- WORK TASK -
"none" appears in how many lines of the entries? State only the number.

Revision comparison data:
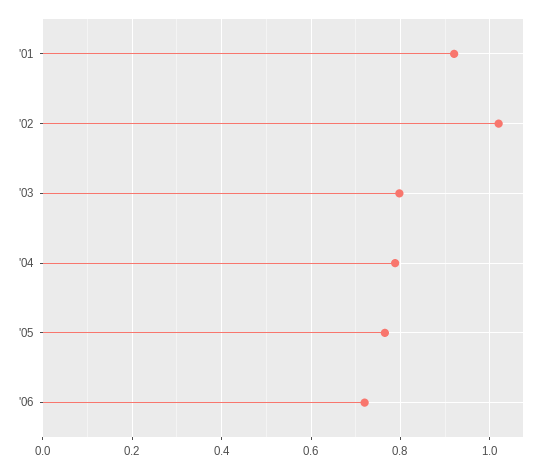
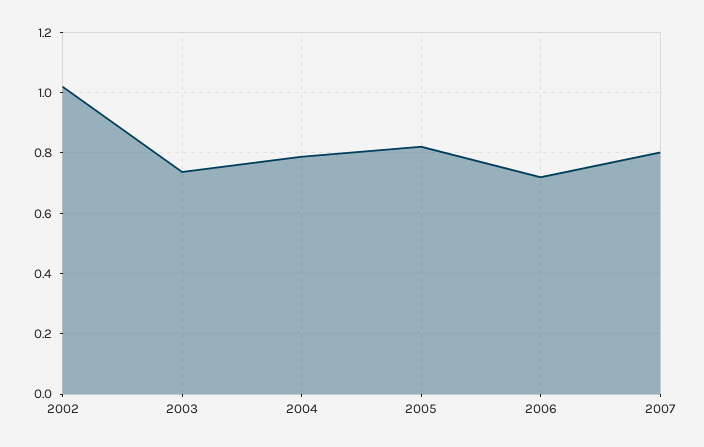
'01: 0.92 -> none
'03: 0.8 -> 0.74
'05: 0.76 -> 0.82
2007: none -> 0.8

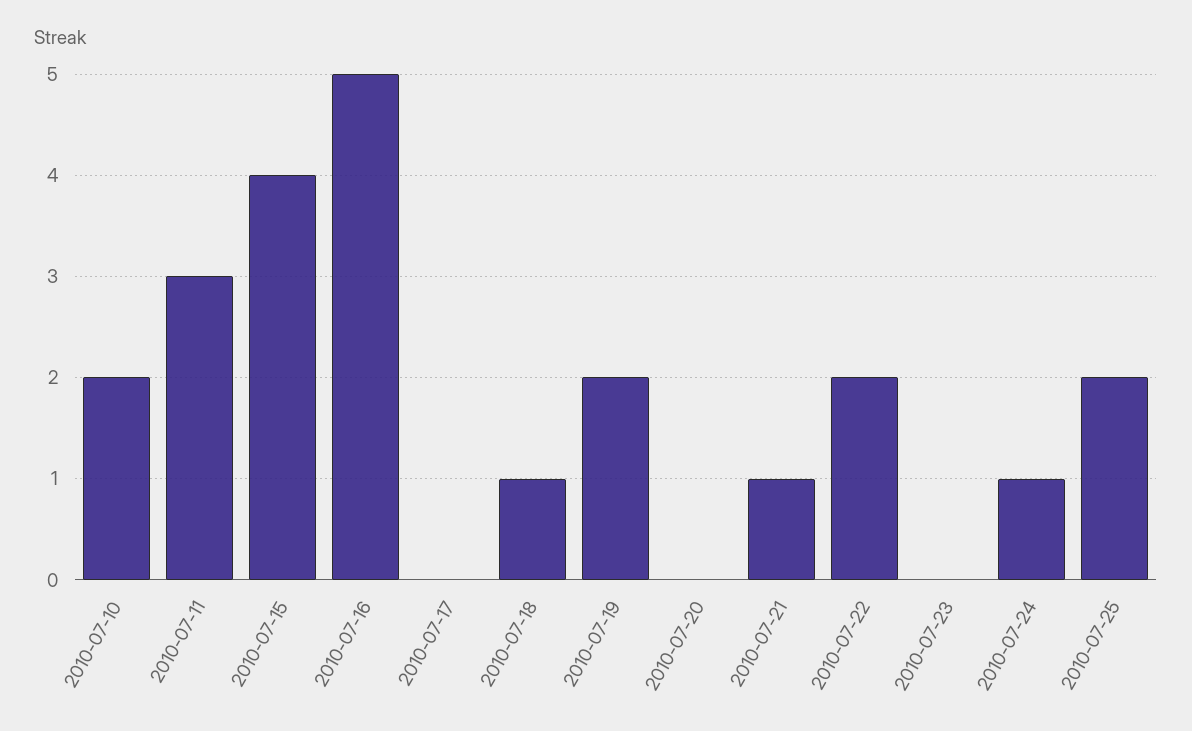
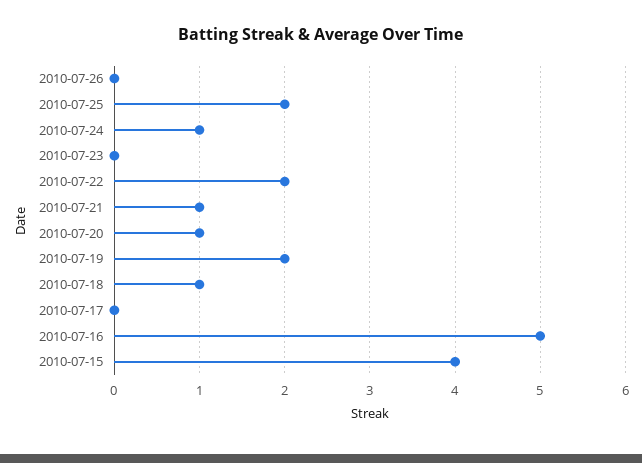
2010-07-10: 2 -> none
2010-07-11: 3 -> none
2010-07-20: 0 -> 1
2010-07-26: none -> 0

- WRITTEN ANSWER -
5